Cada vez las personas ingresan más jóvenes a la universidad y al mercado laboral. Todos los días nos asombramos de alguien que ha conquistado un puesto socialmente relevante a una edad que hace solo tres décadas habría sido considerada casi infantil. Hay de hecho nichos profesionales que a estas alturas se consideran vedados para personas mayores de cuarenta años. La publicidad nos vende todo el tiempo la apariencia joven como aquello a lo debe aspirarse. Por todas partes palabras tan esenciales como felicidad, vigor, salud y plenitud han pasado a presuponer la condición de ser joven o de parecerlo a cualquier precio. En fin, la juventud se nos ha vuelto un valor, ese es el signo de los tiempos.
Lo heroico que señala el título, sin embargo, no recae sobre esa precocidad galopante sino sobre el extremo contrario de la cadena vital. Desde mi punto de vista, reposa en quienes nacieron en los años cincuenta (o antes) del siglo que, no sin cierto desdén, llamamos pasado. Parias en un tiempo para el cual no fueron preparados, inmigrantes de una época clausurada, quienes hoy giran alrededor de los sesenta (pocos años menos, a veces muchos más), han tenido que afrontar todos los riesgos y todos los desplantes que reciben quienes llegan a un lugar al que apenas si pertenecen. Pocas veces se suele poner atención sobre ese desarraigo, y cuando los sociólogos, psicólogos o culturólogos lo hacen, es para decirnos que la experiencia adquirida con tanto esfuerzo ya no ofrece respuestas adecuadas para el inquieto presente.
Durante los años sesenta y setenta (incluso antes), esa generación fue educada a golpe de cincel, como si el mundo en que vivía fuera a ser eterno. Se les formó bajo el concepto de que tener información era ser culto, de que el libro impreso y su lectura lineal eran la cumbre de la comunicación, de que lo perdurable constituía el valor esencial de la existencia humana. Se hablaba entonces de “mi casa” para referirse al lugar donde se nacía y se moría; de “mi biblioteca” como el mejor índice para mostrar la fisonomía intelectual de alguien; de “mi familia” en tanto prueba esencial de pertenencia, etc. Todo aludía a una movilidad social reducida, mientras cumplíamos el lento y trabajoso proceso que nos convertía en adultos mayores.

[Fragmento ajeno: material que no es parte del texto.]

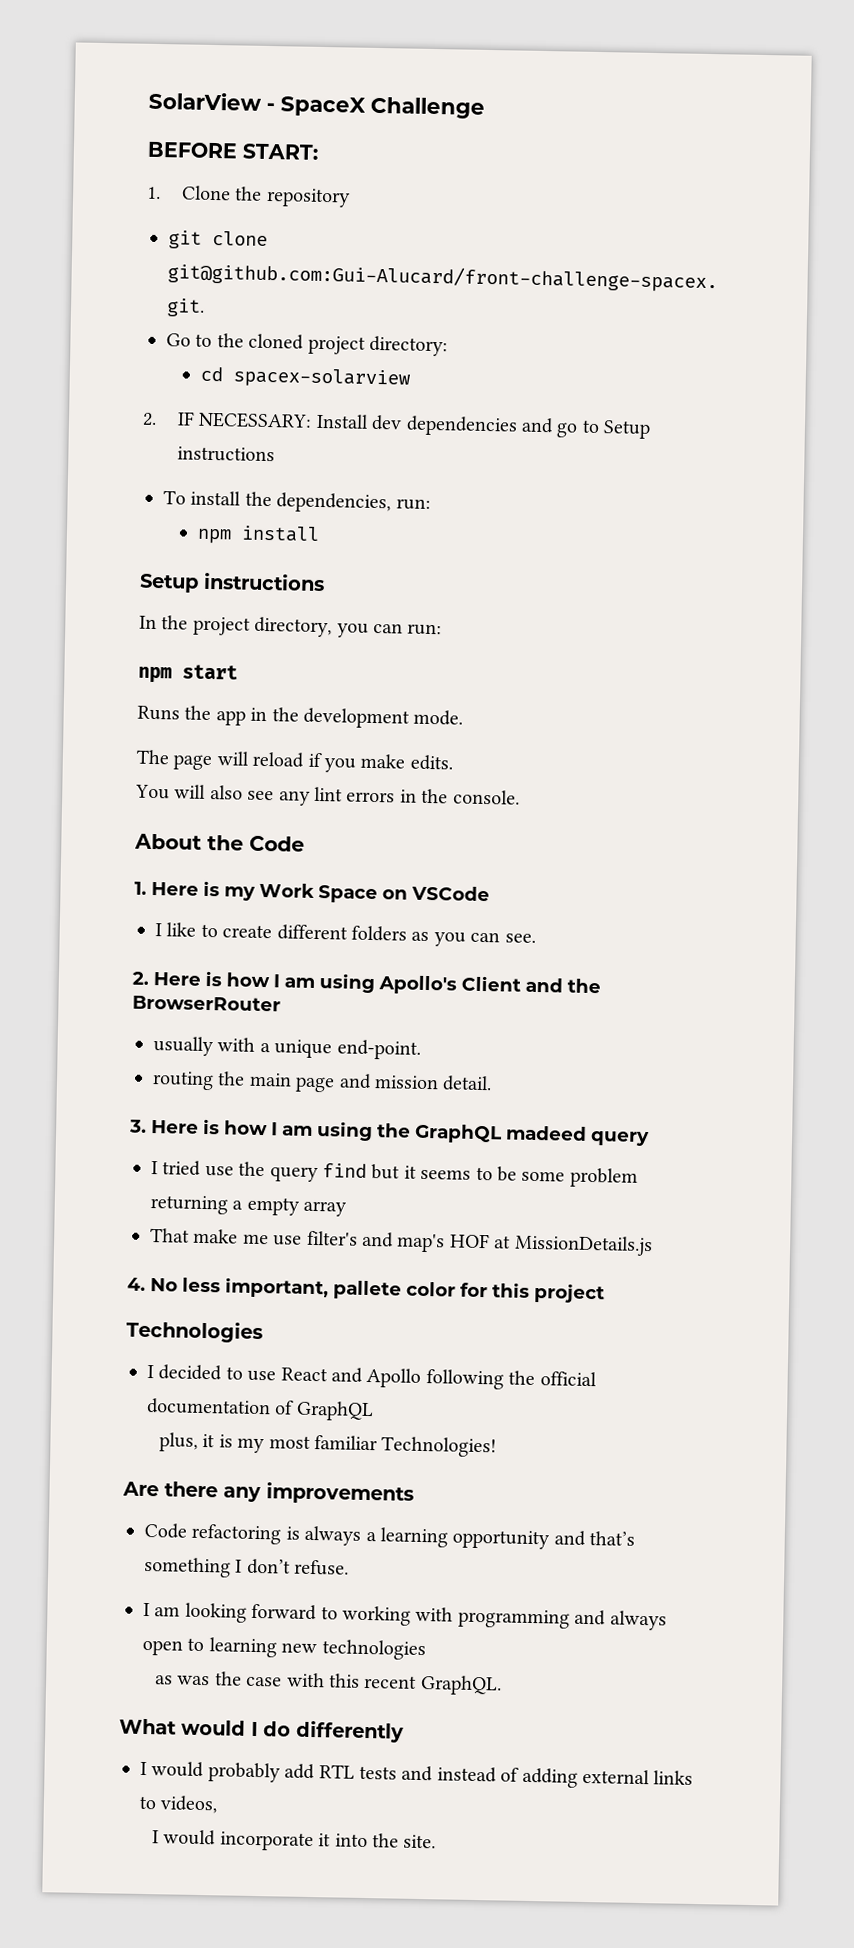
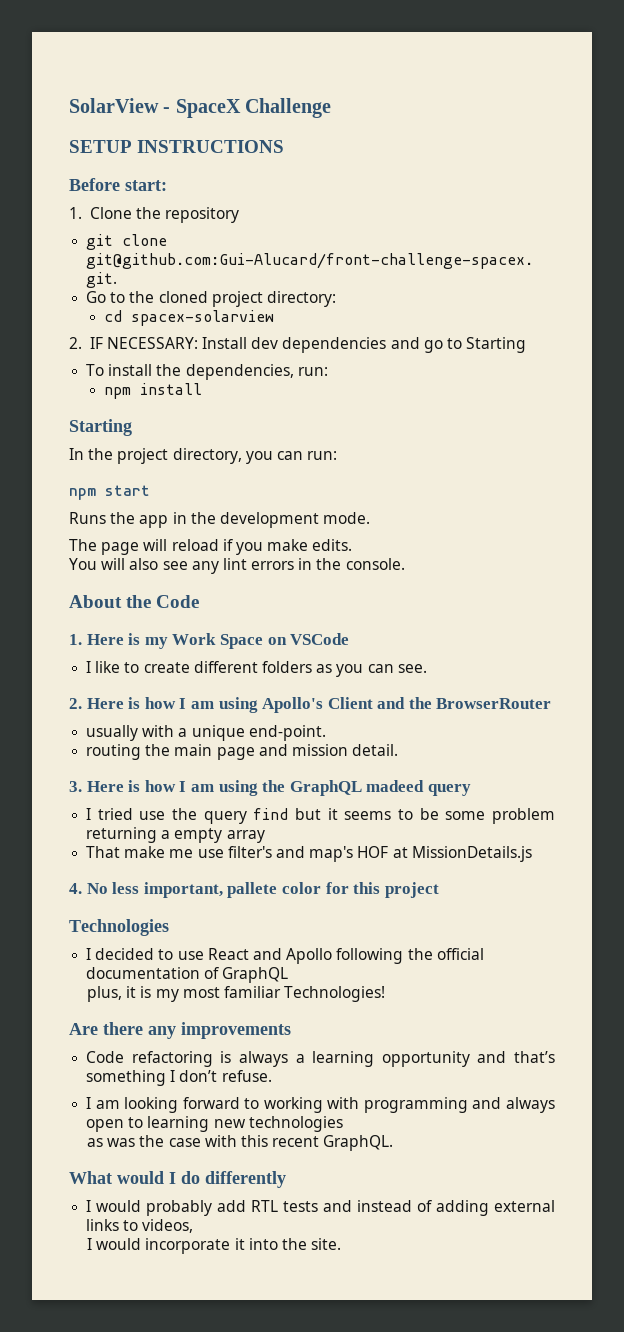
- BEFORE START:
+ SETUP INSTRUCTIONS
+ Before start:
- 2. IF NECESSARY: Install dev dependencies and go to Setup instructions
+ 2. IF NECESSARY: Install dev dependencies and go to Starting
  npm install
- Setup instructions
+ Starting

Cierto que los viajes al espacio o el fulgurante desarrollo de la televisión emitieron señales de alarma mientras transcurrían los años sesenta, pero ese devenir pareció ser coherente con el lento tiempo de la tradición en que se vivía, cuando aún los ancianos eran el respetado consejo que guiaba a la tribu y las utopías sociales de libertad y soberanía nacional deslumbraban a todos.
Los años ochenta hicieron quebrar esa ilusión de segura continuidad. Poco a poco lo perdurable fue sustituido por la fugacidad. Los medios digitales de comunicación y sus códigos asociados impusieron la fragmentación y el pastiche como formas de abordar y entender la realidad. La información quedó bajo la custodia de los equipos electrónicos y al alcance de un golpe con el dedo índice. Los aparatos se acoplaron como prótesis a nuestros cuerpos para romper la noción de espacialidad y atomizar el sentido de pertenencia. No basta con decir que todo cambió, es más justo admitir que lo novedoso se impuso como una razón de vida, como una filosofía de existencia, como una droga que es necesario consumir todos los días, y los que entonces rondaban los cuarenta o más tuvieron que rehacerse sobre la marcha para no quedar obsoletos y abandonados a la orilla del camino.
Todo esto podría parecer una exageración para quienes consideran que cambiar de la máquina de escribir al ordenador es solo un asunto de equipos con posibilidades diferentes, una asunción entusiasta del progreso. Pero si entendemos que el nuevo código cultural asociado al aparato ordenador moldea nuestras formas psíquicas superiores y, por tanto, transforma nuestras maneras de razonar el mundo, entonces quedará claro a qué traumas nos estamos refiriendo. Para esa generación que había nacido en los cincuenta o antes fue como pasar del Renacimiento al siglo XIX, pero en solo unos años.
La humanidad no hará un monumento a esa edad sorprendida entre dos mundos. Es más, se olvidará de ella en la misma medida que la actual brecha generacional desaparezca y las sucesivas generaciones crezcan sin desarraigo alguno, en armónico diálogo con las nuevas y vertiginosas formas de ser y percibir. Por eso, antes de que sea tarde, quiero reconocerle a tanta gente el coraje de haber sabido reinventarse frente a cada nuevo reto. Ese es el heroísmo cotidiano al que me refiero.